-- ENTRIES SUPPLIED --
****************************************

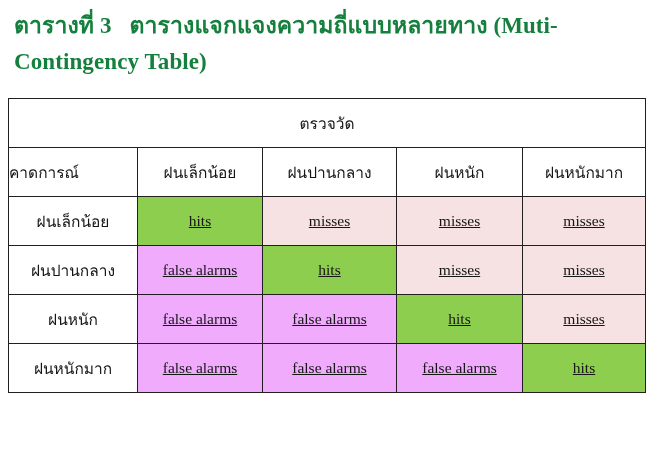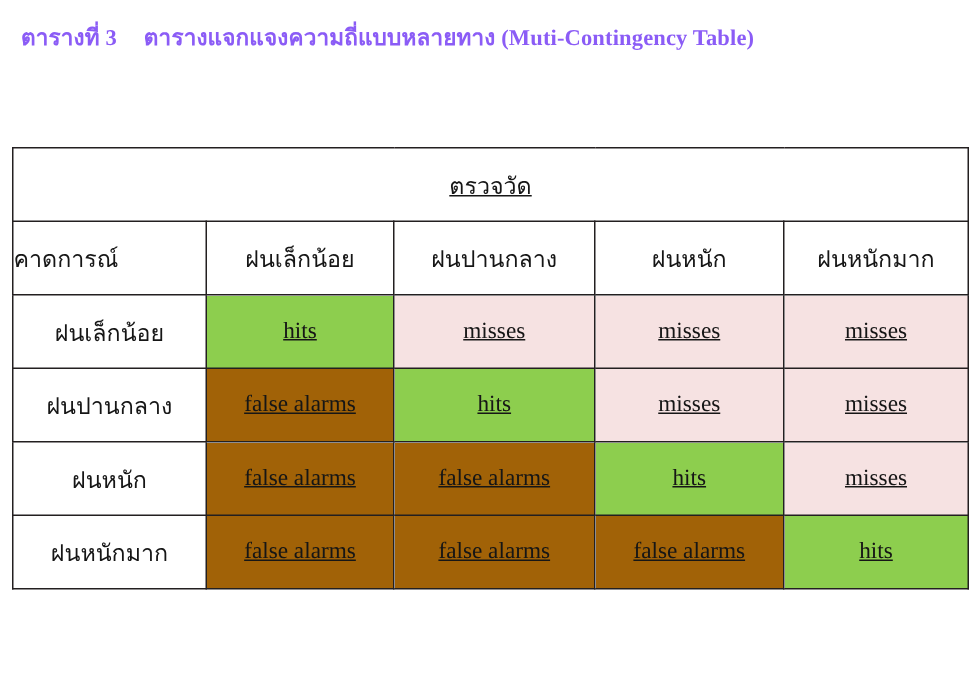--- a/index.html
+++ b/index.html
@@ -22,11 +22,11 @@
     left: 14px;
     top: 8px;
     width: 626px;
-    font-size: 15px;
+    font-size: 23px;
     font-weight: bold;
     line-height: 36px;
     letter-spacing: 0.1px;
-    color: #8b5cf6;
+    color: #15803d;
     white-space: normal;
   }
   .caption .cap-label {

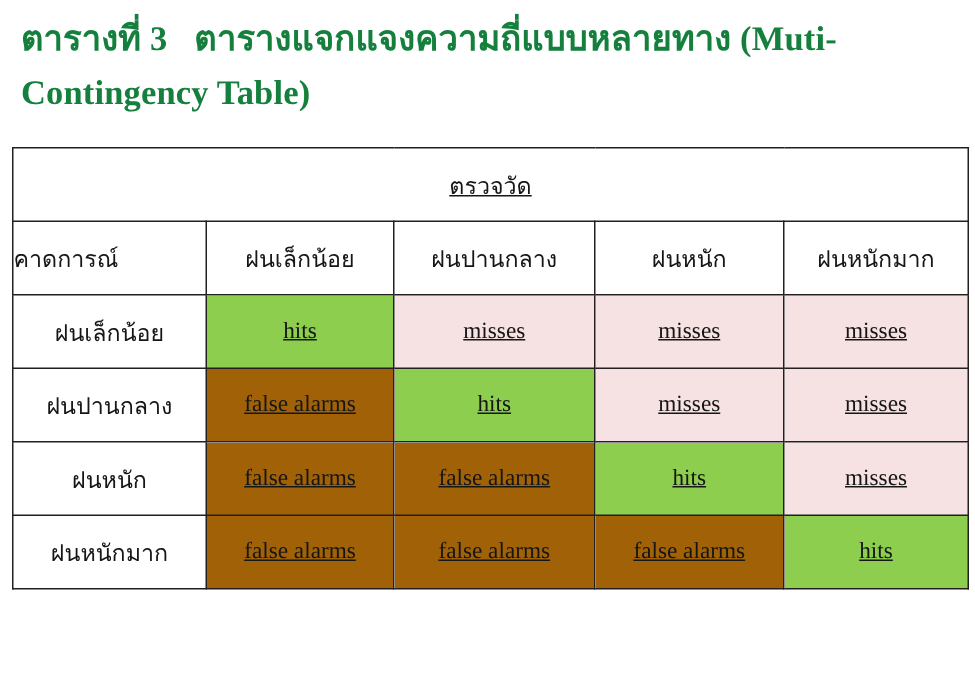--- a/index.html
+++ b/index.html
@@ -76,7 +76,6 @@
     font-size: 17px;
     font-family: "Liberation Sans", "DejaVu Sans", sans-serif;
     color: #161616;
-    text-decoration: underline;
   }
   td.colhead {
     height: 55px;

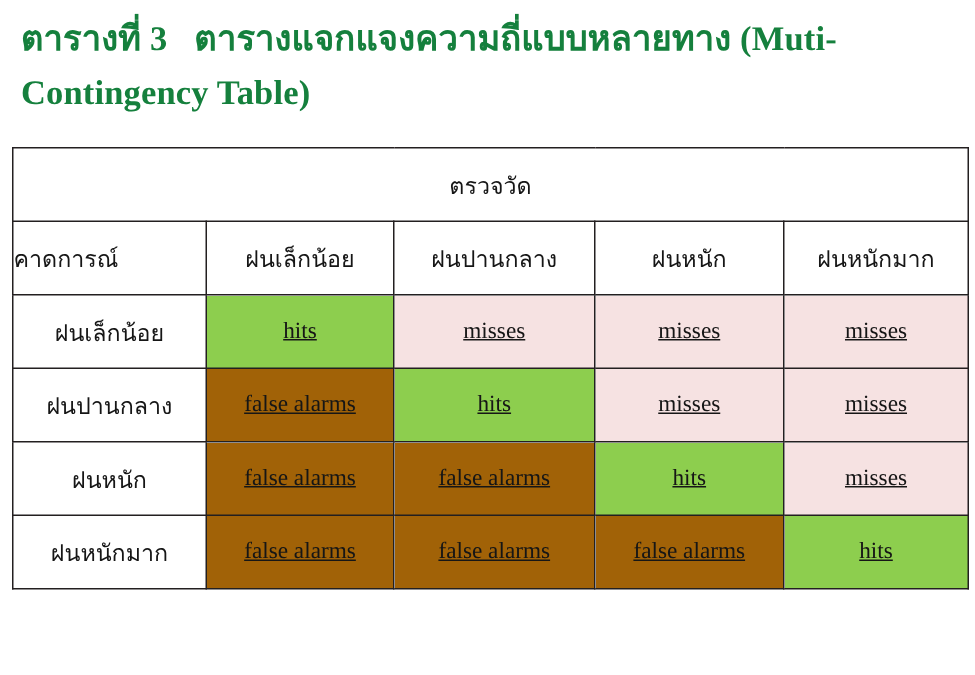--- a/index.html
+++ b/index.html
@@ -102,7 +102,7 @@
 
   td.k-hits        { background: #8DCE4E; }
   td.k-misses      { background: #F6E2E2; }
-  td.k-falsealarms { background: #a16207; }
+  td.k-falsealarms { background: #f0abfc; }
 </style>
 </head>
 <body>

****************************************

-- WORK INSTRUCTIONS --
Starting at the first line of the listing above, write out each line exactly and nothing else until you reach the line containing "font-size: 17px;", which is included as well; omit all pictures.

-- SOLUTION BELOW --
--- a/index.html
+++ b/index.html
@@ -22,11 +22,11 @@
     left: 14px;
     top: 8px;
     width: 626px;
-    font-size: 15px;
+    font-size: 23px;
     font-weight: bold;
     line-height: 36px;
     letter-spacing: 0.1px;
-    color: #8b5cf6;
+    color: #15803d;
     white-space: normal;
   }
   .caption .cap-label {

--- a/index.html
+++ b/index.html
@@ -76,7 +76,6 @@
     font-size: 17px;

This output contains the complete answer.